TASK PROMPT — Restate the records that follow word for word. Omit the images.

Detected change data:
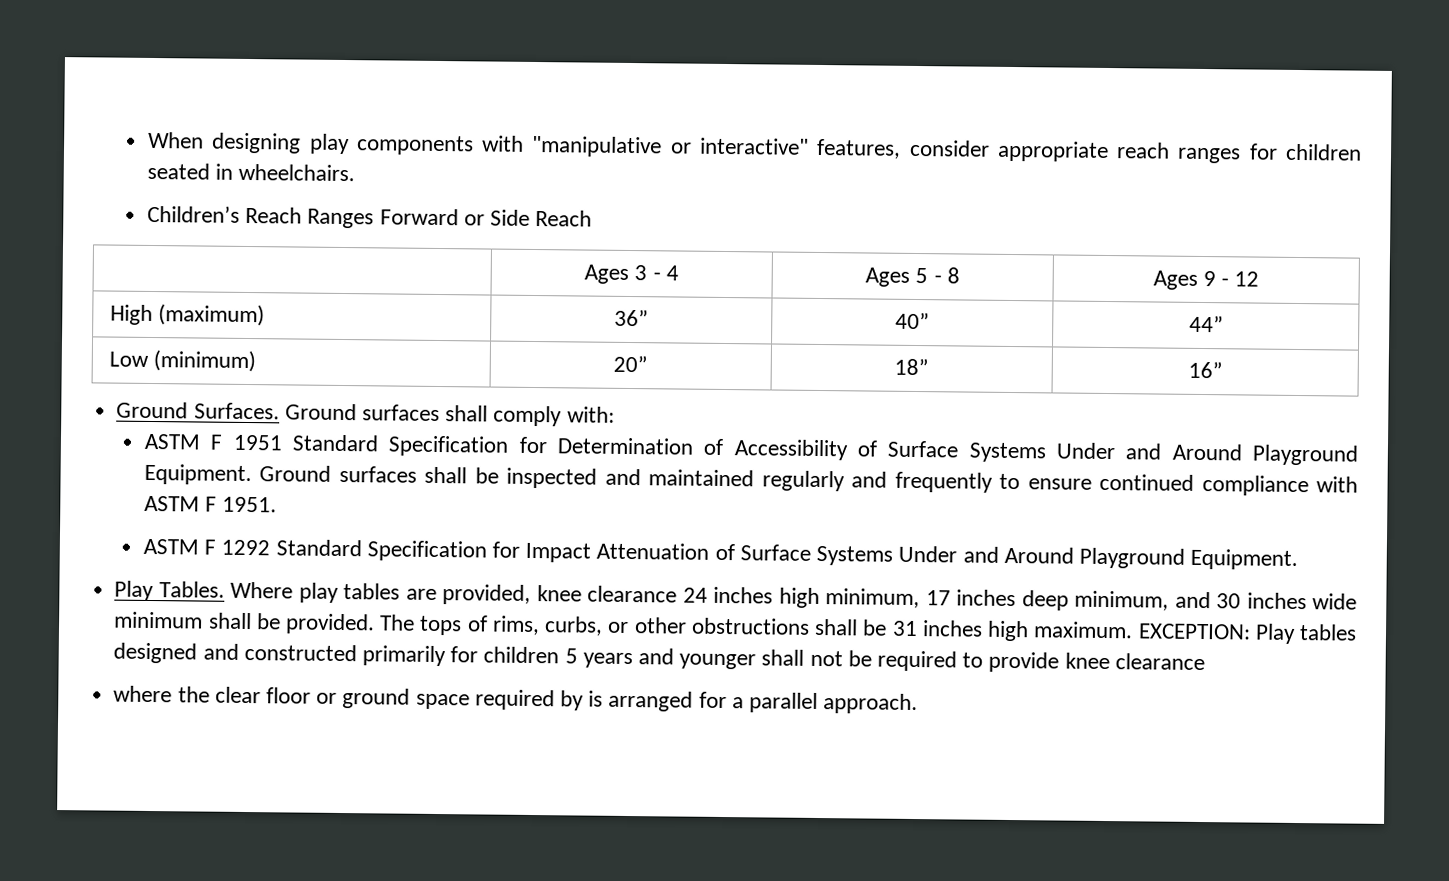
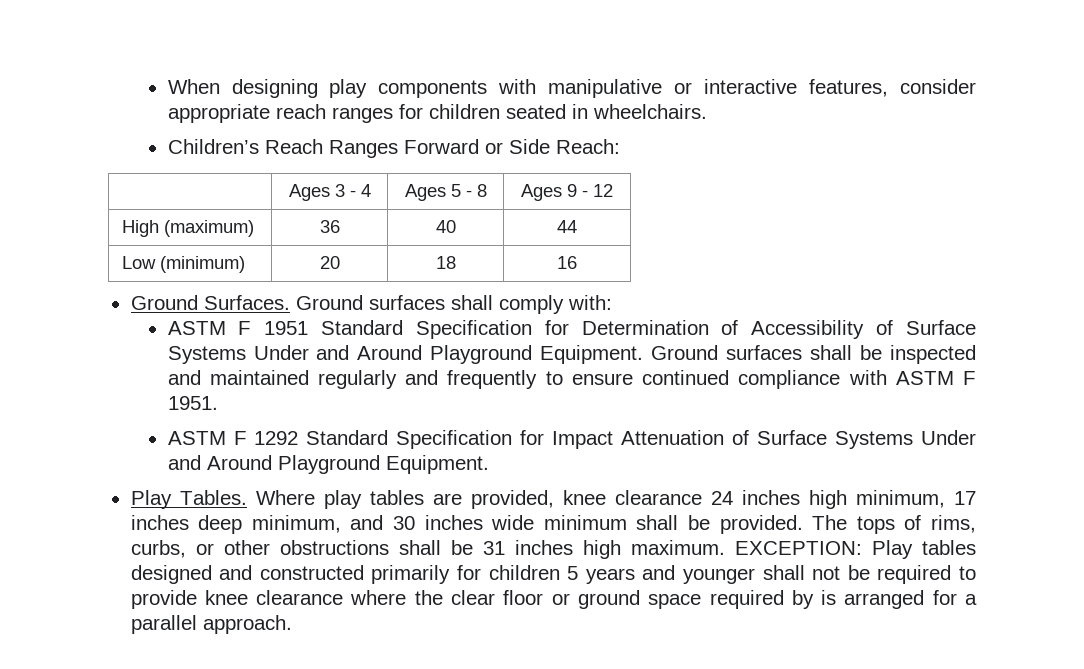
- When designing play components with "manipulative or interactive" features, consider appropriate reach ranges for children seated in wheelchairs.
+ When designing play components with manipulative or interactive features, consider appropriate reach ranges for children seated in wheelchairs.
- Children’s Reach Ranges Forward or Side Reach
+ Children’s Reach Ranges Forward or Side Reach:
- High (maximum) | 36” | 40” | 44”
+ High (maximum) | 36 | 40 | 44
- Low (minimum) | 20” | 18” | 16”
+ Low (minimum) | 20 | 18 | 16
- EXCEPTION: Play tables designed and constructed primarily for children 5 years and younger shall not be required to provide knee clearance
- where the clear floor or ground space required by is arranged for a parallel approach.
+ EXCEPTION: Play tables designed and constructed primarily for children 5 years and younger shall not be required to provide knee clearance where the clear floor or ground space required by is arranged for a parallel approach.

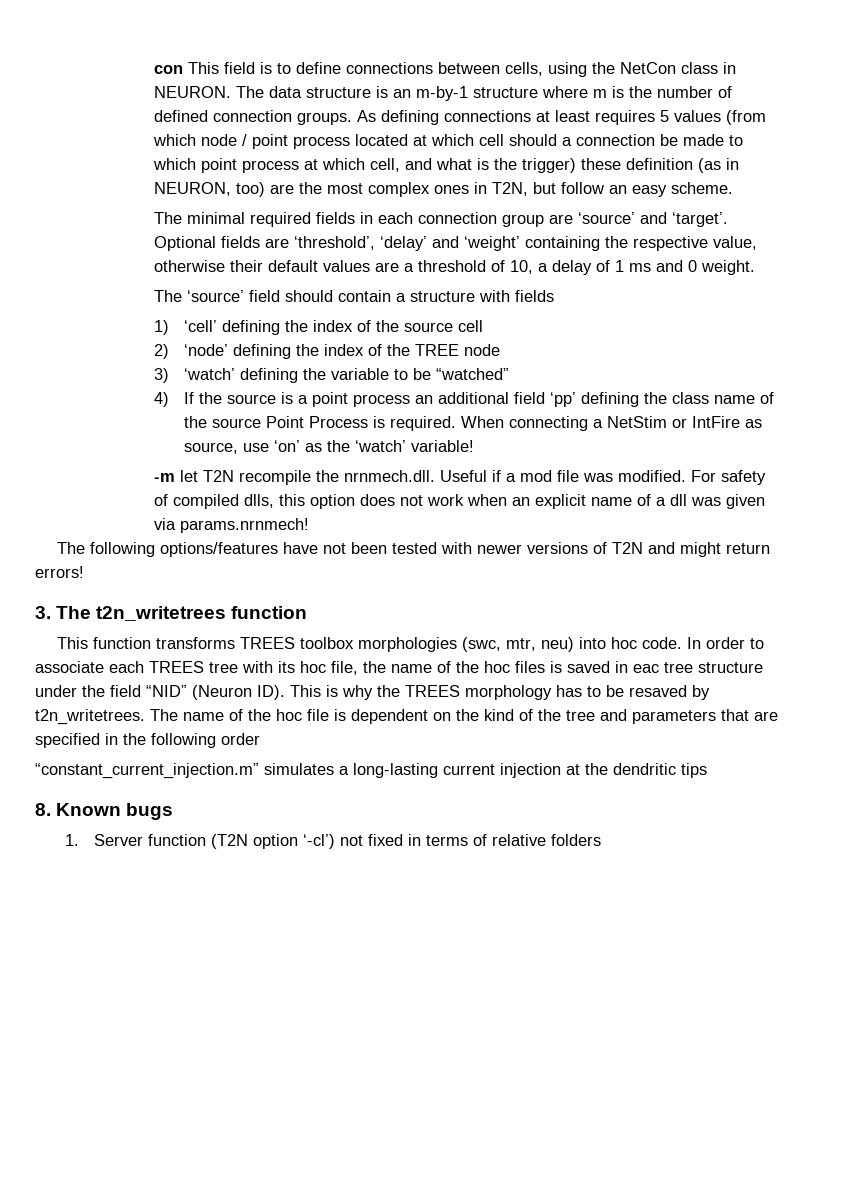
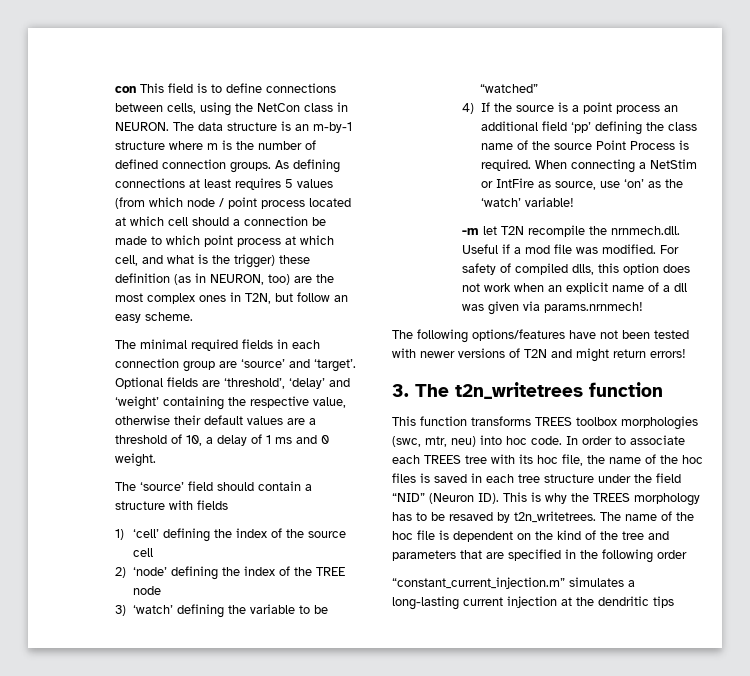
- In order to associate each TREES tree with its hoc file, the name of the hoc files is saved in eac tree structure under the field “NID” (Neuron ID). This is why the TREES morphology has to be resaved by t2n_writetrees.
+ In order to associate each TREES tree with its hoc file, the name of the hoc files is saved in each tree structure under the field “NID” (Neuron ID). This is why the TREES morphology has to be resaved by t2n_writetrees.
- 8. Known bugs
- 1. Server function (T2N option ‘-cl’) not fixed in terms of relative folders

RESPONSE TO THE TASK —
- When designing play components with "manipulative or interactive" features, consider appropriate reach ranges for children seated in wheelchairs.
+ When designing play components with manipulative or interactive features, consider appropriate reach ranges for children seated in wheelchairs.
- Children’s Reach Ranges Forward or Side Reach
+ Children’s Reach Ranges Forward or Side Reach:
- High (maximum) | 36” | 40” | 44”
+ High (maximum) | 36 | 40 | 44
- Low (minimum) | 20” | 18” | 16”
+ Low (minimum) | 20 | 18 | 16
- EXCEPTION: Play tables designed and constructed primarily for children 5 years and younger shall not be required to provide knee clearance
- where the clear floor or ground space required by is arranged for a parallel approach.
+ EXCEPTION: Play tables designed and constructed primarily for children 5 years and younger shall not be required to provide knee clearance where the clear floor or ground space required by is arranged for a parallel approach.

- In order to associate each TREES tree with its hoc file, the name of the hoc files is saved in eac tree structure under the field “NID” (Neuron ID). This is why the TREES morphology has to be resaved by t2n_writetrees.
+ In order to associate each TREES tree with its hoc file, the name of the hoc files is saved in each tree structure under the field “NID” (Neuron ID). This is why the TREES morphology has to be resaved by t2n_writetrees.
- 8. Known bugs
- 1. Server function (T2N option ‘-cl’) not fixed in terms of relative folders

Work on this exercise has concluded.